Recorded information section start

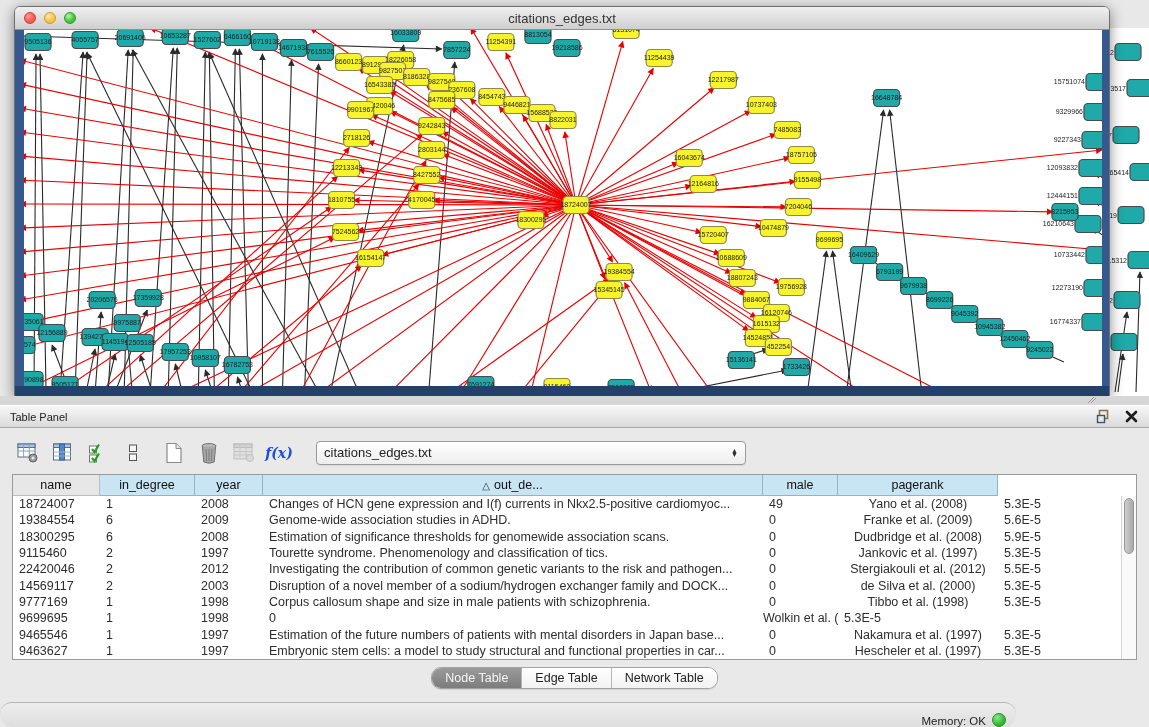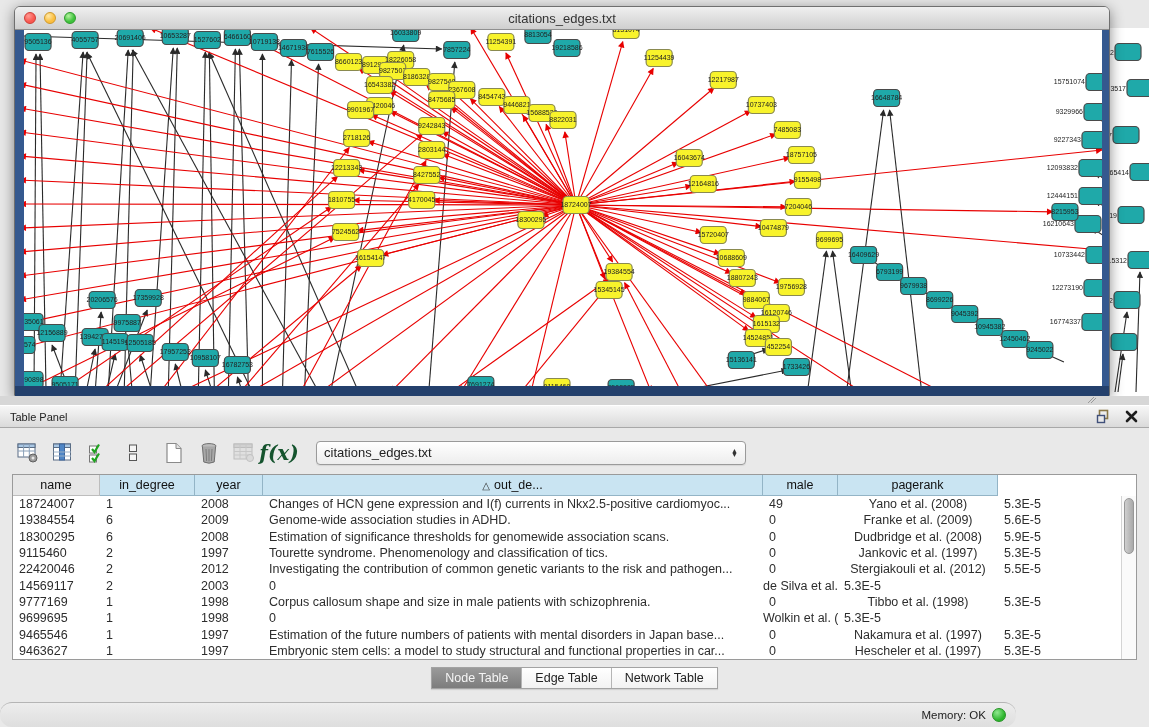--- a/index.html
+++ b/index.html
@@ -40,7 +40,7 @@
 
   .toolbar { display:flex; align-items:center; padding:9px 0 4px 16px; gap:11px; height:44px; }
   .tb-btn { width:24px; height:24px; display:flex; align-items:center; justify-content:center; }
-  .fx { font-family:"DejaVu Serif", serif; font-style:italic; font-weight:bold; font-size:20px; color:#14532d; }
+  .fx { font-family:"DejaVu Serif", serif; font-style:italic; font-weight:bold; font-size:14px; color:#1d4ed8; }
   .selector { margin-left:14px; width:430px; height:24px; border:1px solid #9a9a9a; border-radius:4px;
     background:linear-gradient(#ffffff,#ededed); display:flex; align-items:center; padding:0 7px; font-size:13px; color:#222;
     box-shadow:0 1px 1px rgba(0,0,0,.08); }

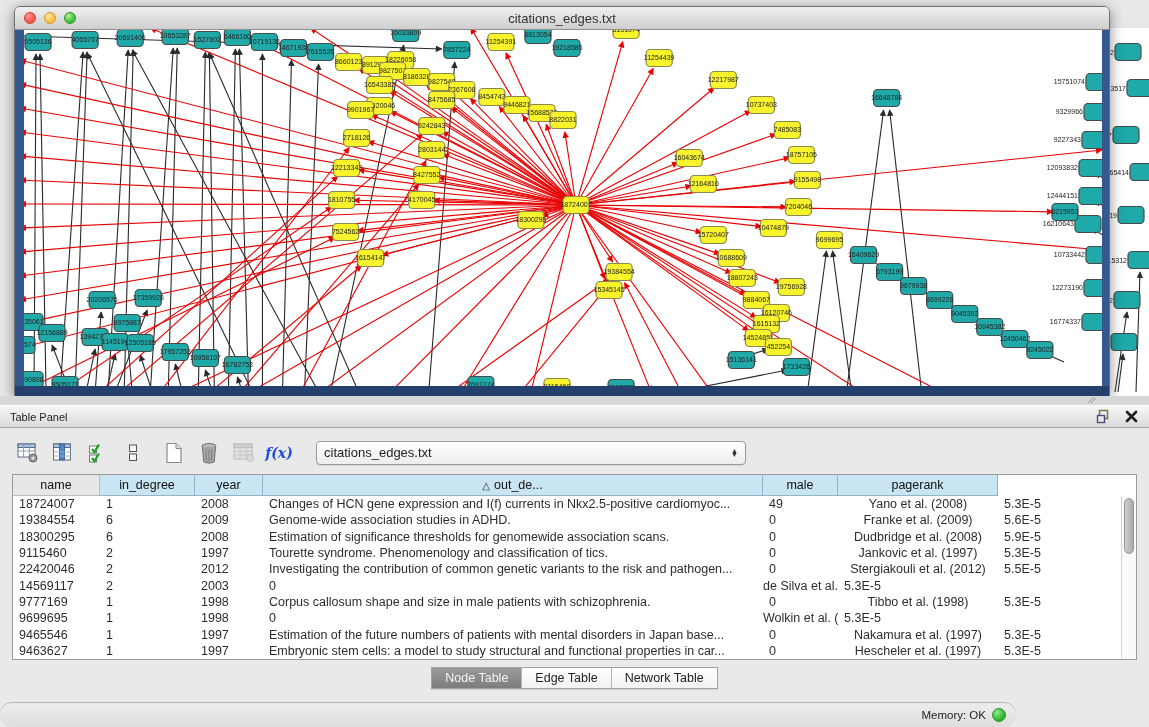--- a/index.html
+++ b/index.html
@@ -860,6 +860,7 @@
           <span class="tcell">14569117</span>
           <span class="tcell">2</span>
           <span class="tcell">2003</span>
+          <span class="tcell">Disruption of a novel member of a sodium/hydrogen exchanger family and DOCK...</span>
           <span class="tcell">0</span>
           <span class="tcell center">de Silva et al. (2000)</span>
           <span class="tcell">5.3E-5</span>

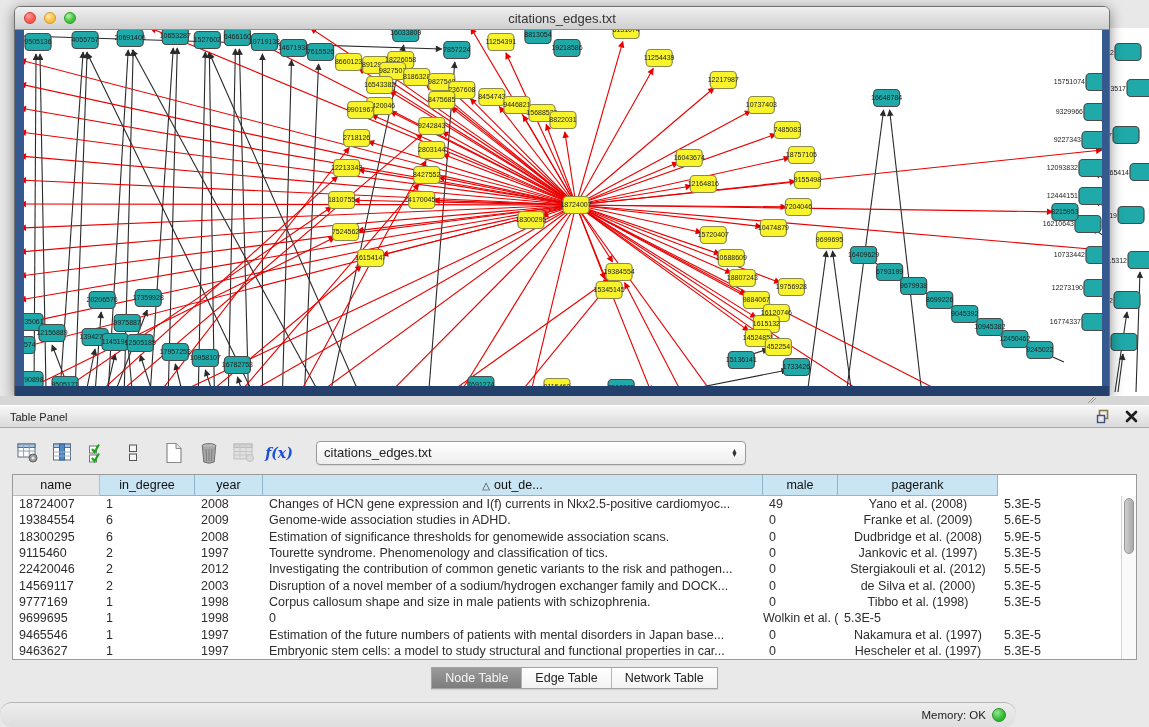--- a/index.html
+++ b/index.html
@@ -65,7 +65,7 @@
     background:linear-gradient(90deg,#cfcfcf,#a9a9a9); border:1px solid #979797; }
 
   .tabs-row { display:flex; justify-content:center; margin-top:7px; }
-  .tabs { display:flex; border:1px solid #a3a3a3; border-radius:0; overflow:hidden; background:#fff;
+  .tabs { display:flex; border:1px solid #a3a3a3; border-radius:10px; overflow:hidden; background:#fff;
     box-shadow:0 1px 1px rgba(0,0,0,.1); }
   .seg { padding:3px 13px; font-size:12.5px; color:#222; background:linear-gradient(#ffffff,#f2f2f2); }
   .seg + .seg { border-left:1px solid #b5b5b5; }

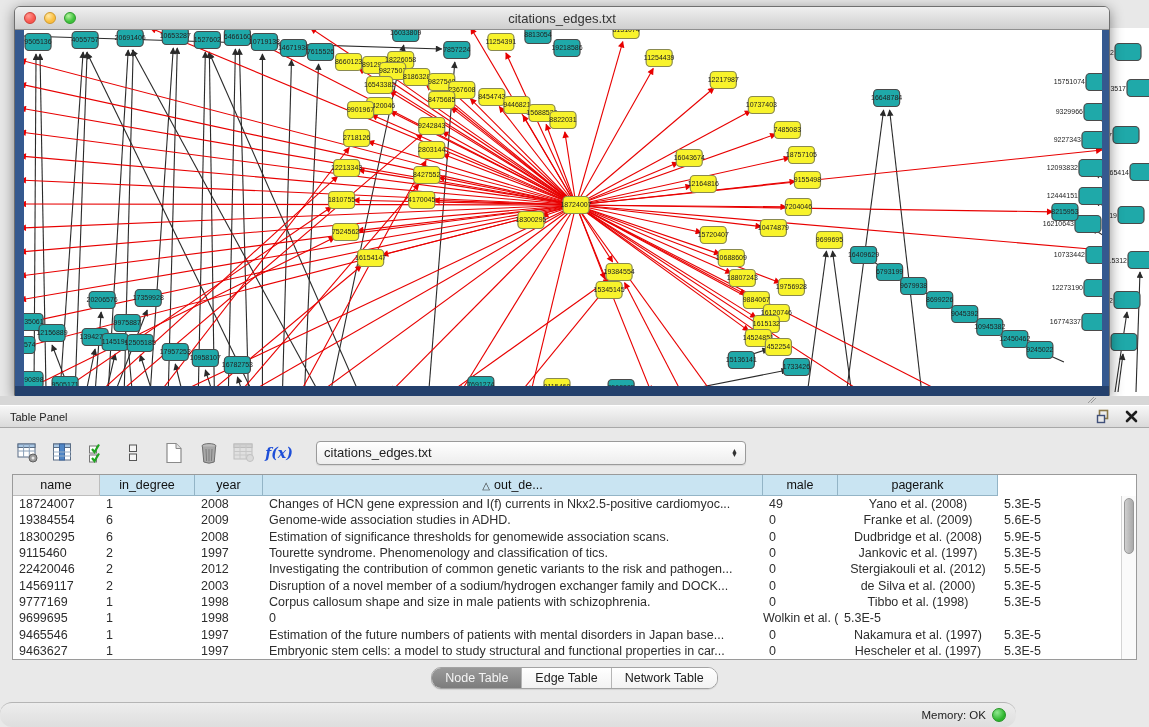--- a/index.html
+++ b/index.html
@@ -73,7 +73,7 @@
 
   .statusbar { position:absolute; left:0; bottom:0; width:1016px; height:25px;
     background:linear-gradient(#ededed,#dedede); border-top:1px solid #b5b5b5;
-    display:flex; align-items:center; justify-content:flex-end; padding-right:10px; gap:6px;border-radius:12px; }
+    display:flex; align-items:flex-end; justify-content:flex-end; padding-right:10px; gap:6px;border-radius:12px; }
   .mem-label { font-size:11.5px; color:#222; }
   .mem-dot { width:14px; height:14px; border-radius:50%;
     background:radial-gradient(circle at 35% 30%, #8fe88f, #2db52d 65%); border:1px solid #259325; }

Recorded information section end

What is expected: Filter the entries above down to the lines that contain "overflow".

Response to the task:
-  .tabs { display:flex; border:1px solid #a3a3a3; border-radius:0; overflow:hidden; background:#fff;
+  .tabs { display:flex; border:1px solid #a3a3a3; border-radius:10px; overflow:hidden; background:#fff;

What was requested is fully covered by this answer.